Word for word, repeat all the entries below, but without the pictures.

### Extracted material ###

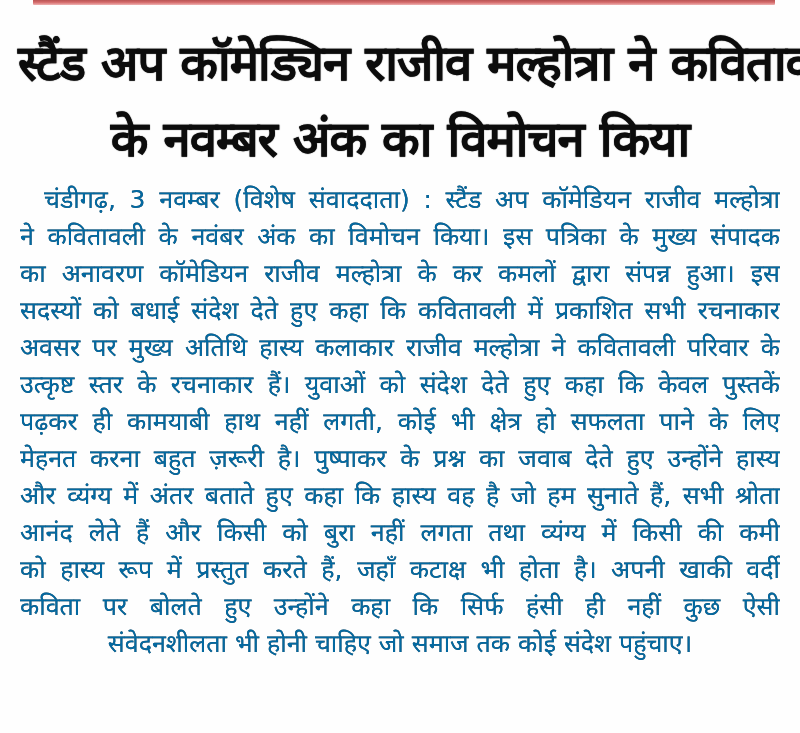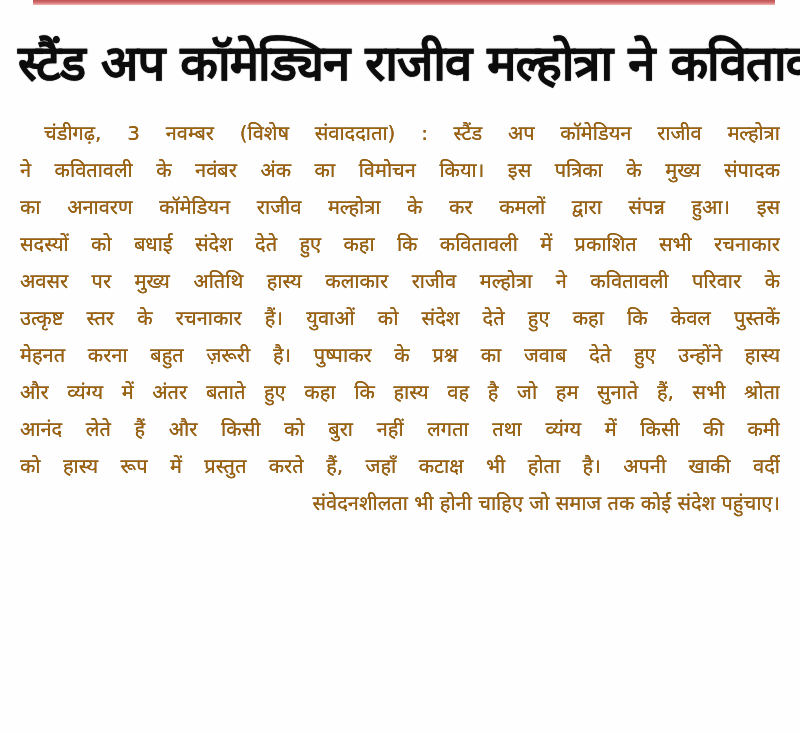"के नवम्बर अंक का विमोचन" span.hl-line { html: none -> <span>के नवम्बर अंक का विमोचन किया</span> }
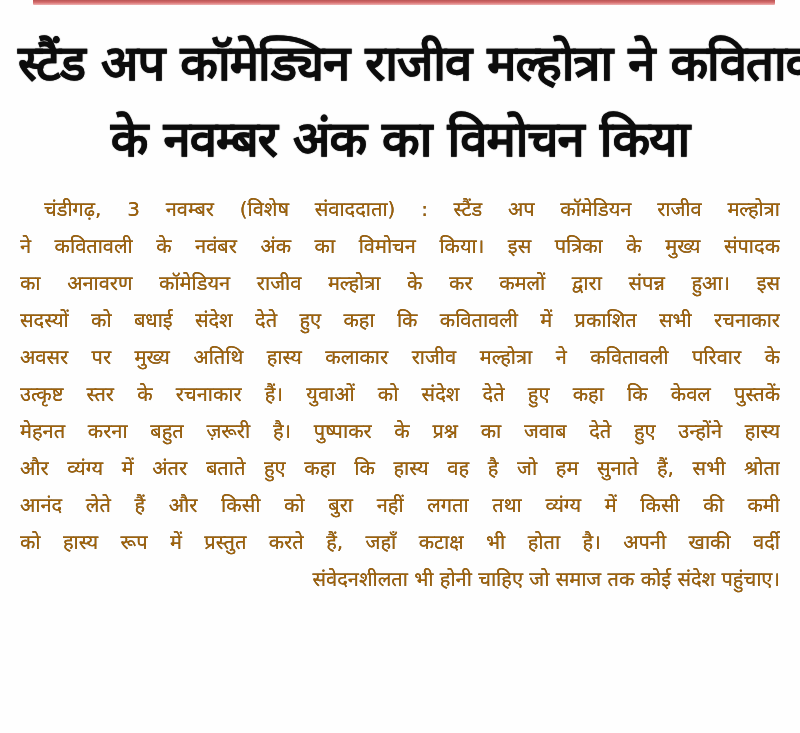"चंडीगढ़, 3 नवम्बर (विशेष संवाददाता)" .body-text { color: #a16207 -> #0369a1; font-size: 20px -> 25px; margin: 13px 20px 0 20px -> 3px 20px 0 20px }
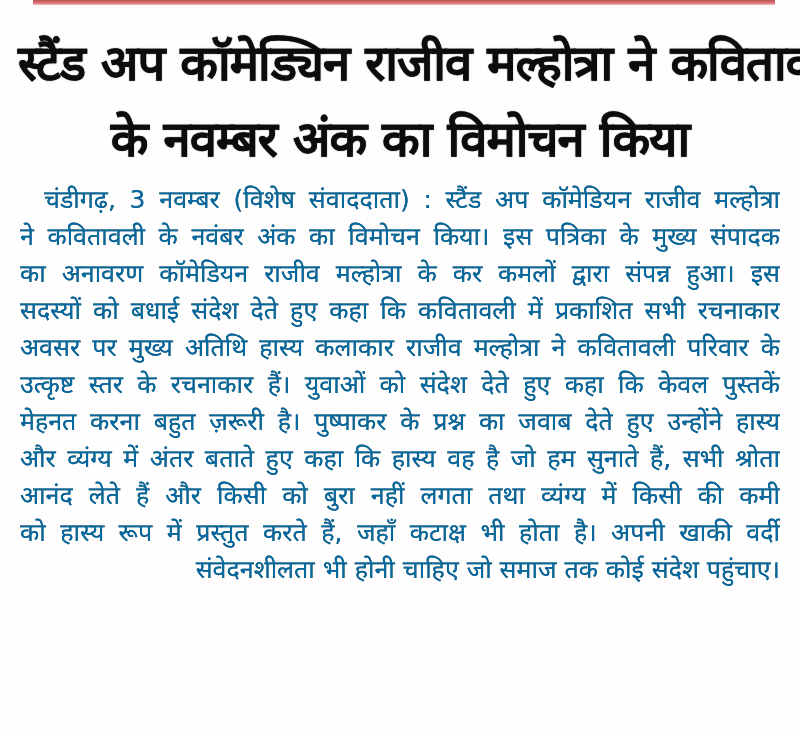"पढ़कर ही कामयाबी हाथ नहीं" div.jline { html: none -> <div>पढ़कर ही कामयाबी हाथ नहीं लगती, कोई भी क्षेत्र हो सफलता पाने के लिए</div> }
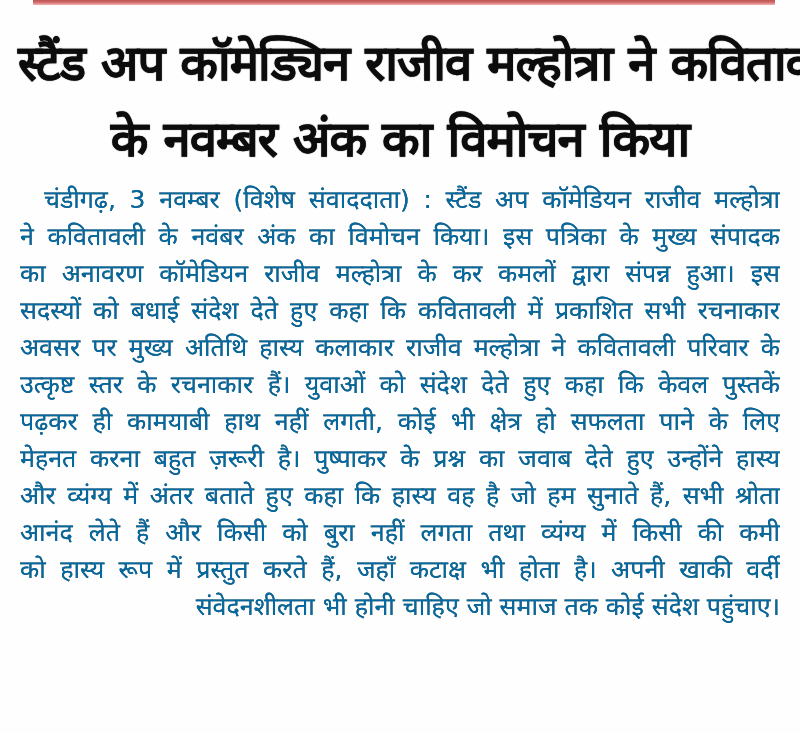"कविता पर बोलते हुए उन्होंने" div.jline { html: none -> <div>कविता पर बोलते हुए उन्होंने कहा कि सिर्फ हंसी ही नहीं कुछ ऐसी</div> }
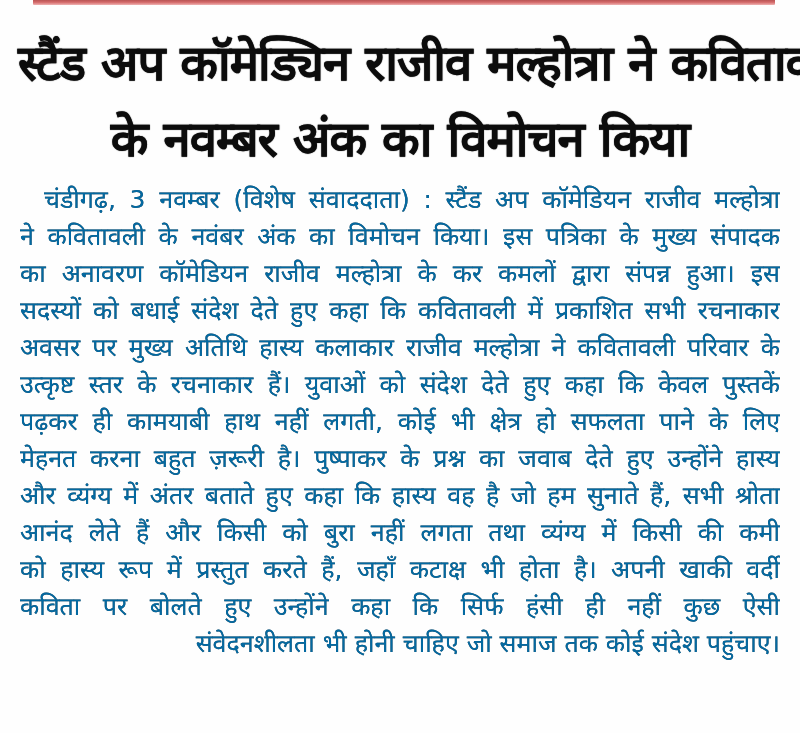"संवेदनशीलता भी होनी चाहिए जो" .body-text .lline { text-align: right -> center }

###

Completed task:
"के नवम्बर अंक का विमोचन" span.hl-line { html: none -> <span>के नवम्बर अंक का विमोचन किया</span> }
"चंडीगढ़, 3 नवम्बर (विशेष संवाददाता)" .body-text { color: #a16207 -> #0369a1; font-size: 20px -> 25px; margin: 13px 20px 0 20px -> 3px 20px 0 20px }
"पढ़कर ही कामयाबी हाथ नहीं" div.jline { html: none -> <div>पढ़कर ही कामयाबी हाथ नहीं लगती, कोई भी क्षेत्र हो सफलता पाने के लिए</div> }
"कविता पर बोलते हुए उन्होंने" div.jline { html: none -> <div>कविता पर बोलते हुए उन्होंने कहा कि सिर्फ हंसी ही नहीं कुछ ऐसी</div> }
"संवेदनशीलता भी होनी चाहिए जो" .body-text .lline { text-align: right -> center }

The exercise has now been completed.